Dynamic Systems Coupled with Solutions of Stochastic Nonsmooth Convex Optimization
Jianfeng Luo, Xiaojun Chen
TL;DR
This work studies ODEs dynamically coupled with a stochastic nonsmooth convex optimization problem, formulating the system as $\dot{x}(t)=\mathbb{E}[f(t,x,y,\xi)]$ with $y(t)$ solving a convex program under a convex constraint $K(t,x(t))$. It develops a comprehensive convergence framework built on a regularization approach, the sample average approximation (SAA), and an implicit time-stepping scheme, proving existence of solutions and convergence (in probability) of discrete approximations to the original problem. Key results include a linear-growth bound for the optimal control, convergence of the regularized problem to the least-norm solution, and rigorous convergence of SAA and time-stepping schemes to weak (or classic) solutions of the coupled system.

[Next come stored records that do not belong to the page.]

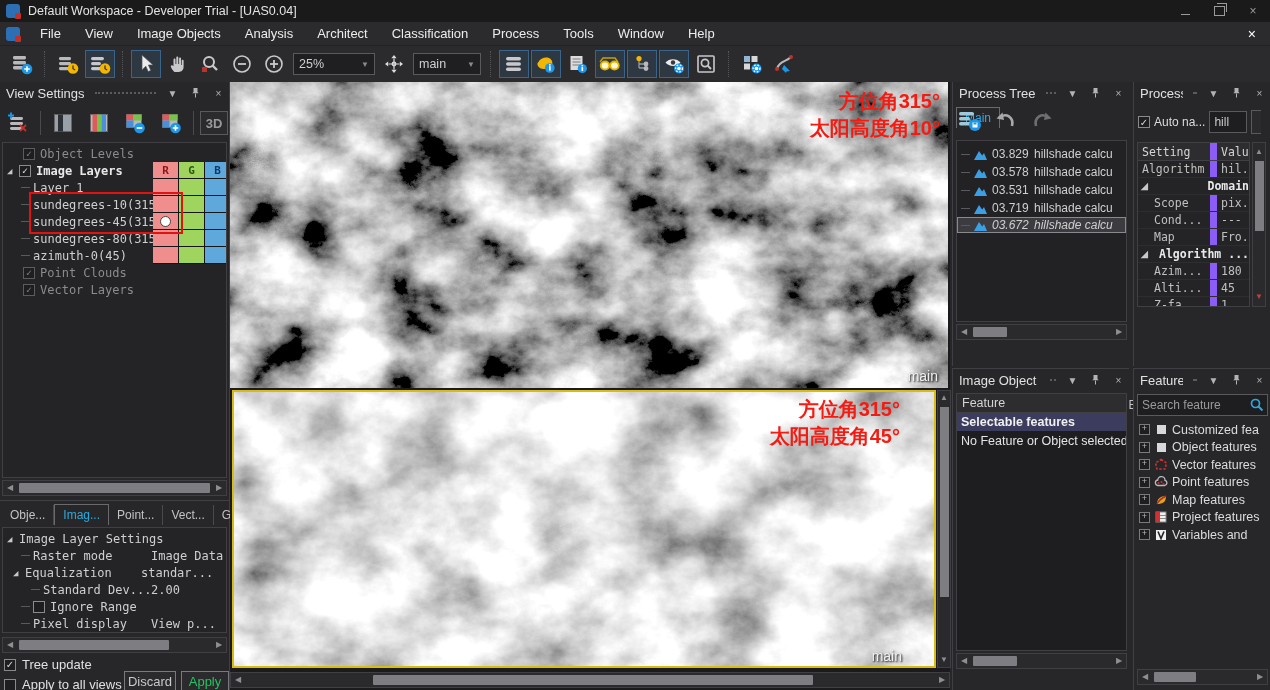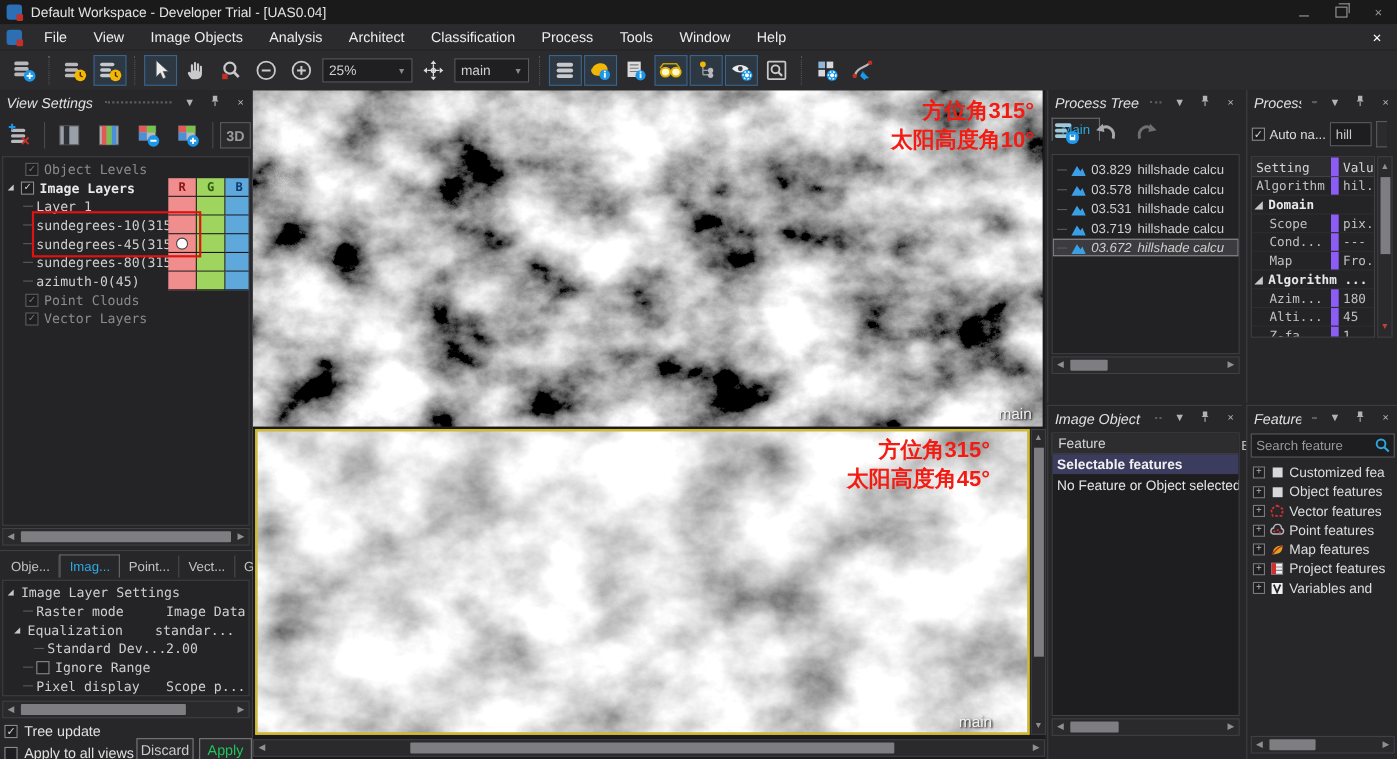"View Settings" .phdr { font-style: italic -> none }
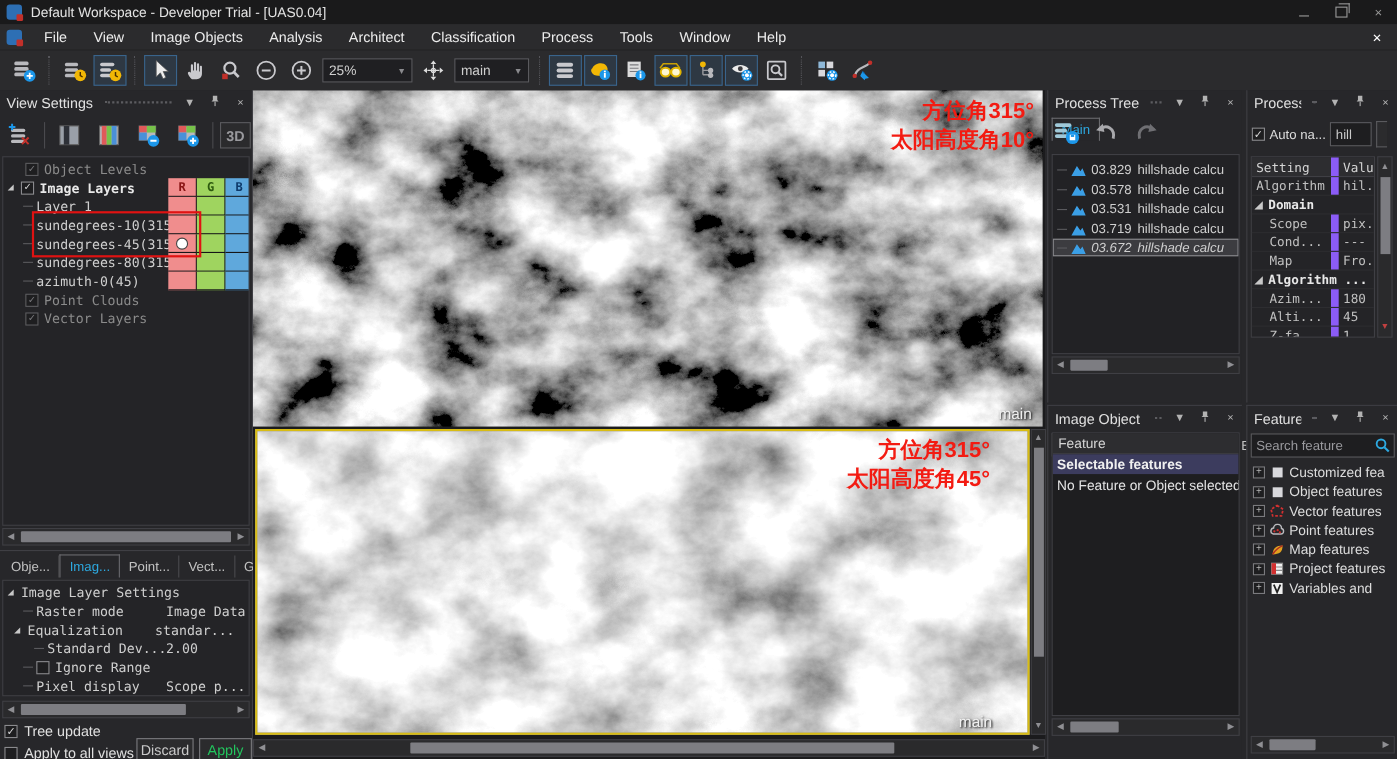"Setting" .pp-row { justify-content: none -> space-between }
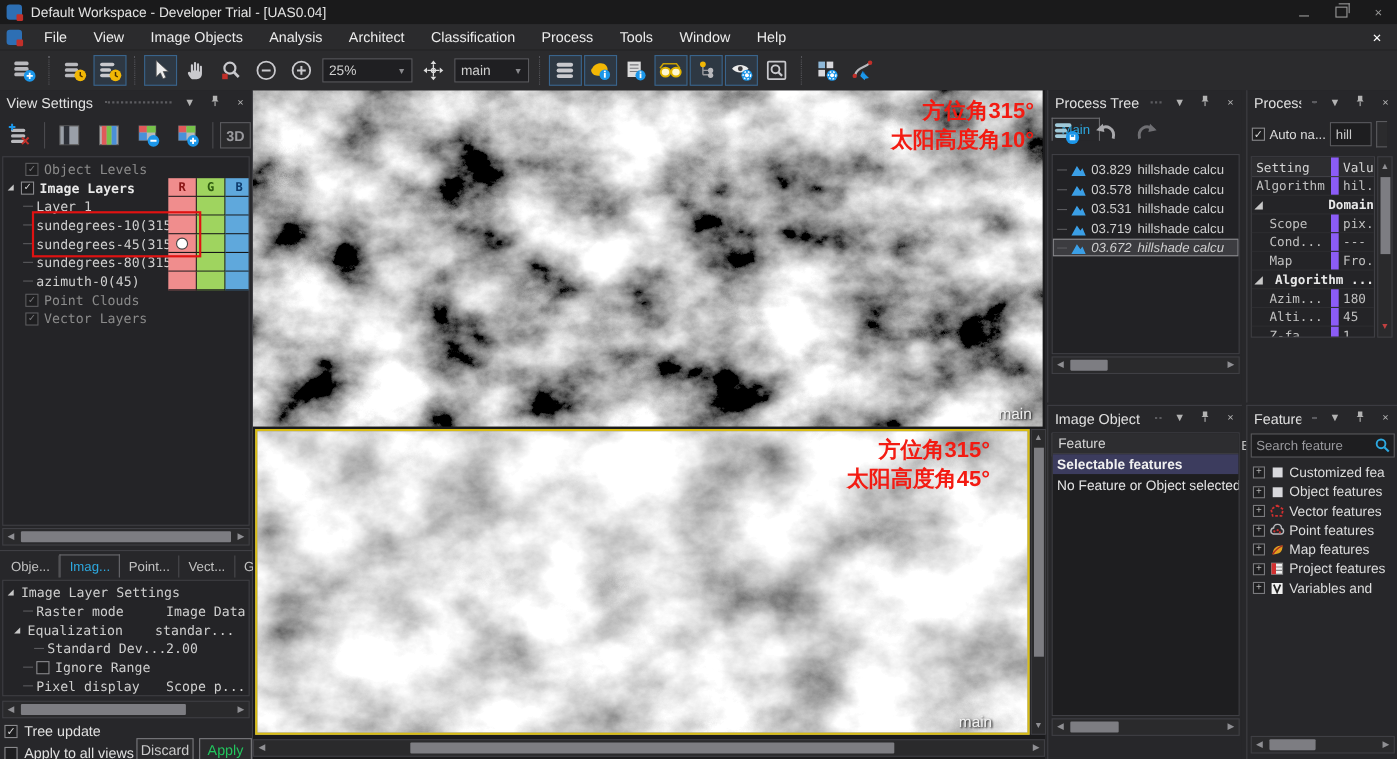"Scope p..." span { text: Scope -> View }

Theoretical findings are complemented by a numerical example demonstrating parameter-estimation in time-varying ODEs, with empirical evidence that increasing sample size and decreasing regularization yield improved accuracy.
Abstract
In this paper, we study ordinary differential equations (ODE) coupled with solutions of a stochastic nonsmooth convex optimization problem (SNCOP). We use the regularization approach, the sample average approximation and the time-stepping method to construct discrete approximation problems. We show the existence of solutions to the original problem and the discrete problems. Moreover, we show that the optimal solution of the SNCOP with a strong convex objective function admits a linear growth condition and the optimal solution of the regularized SNCOP converges to the least-norm solution of the original SNCOP, which are crucial for us to derive the convergence results of the discrete problems. We illustrate the theoretical results and applications for the estimation of the time-varying parameters in ODE by numerical examples.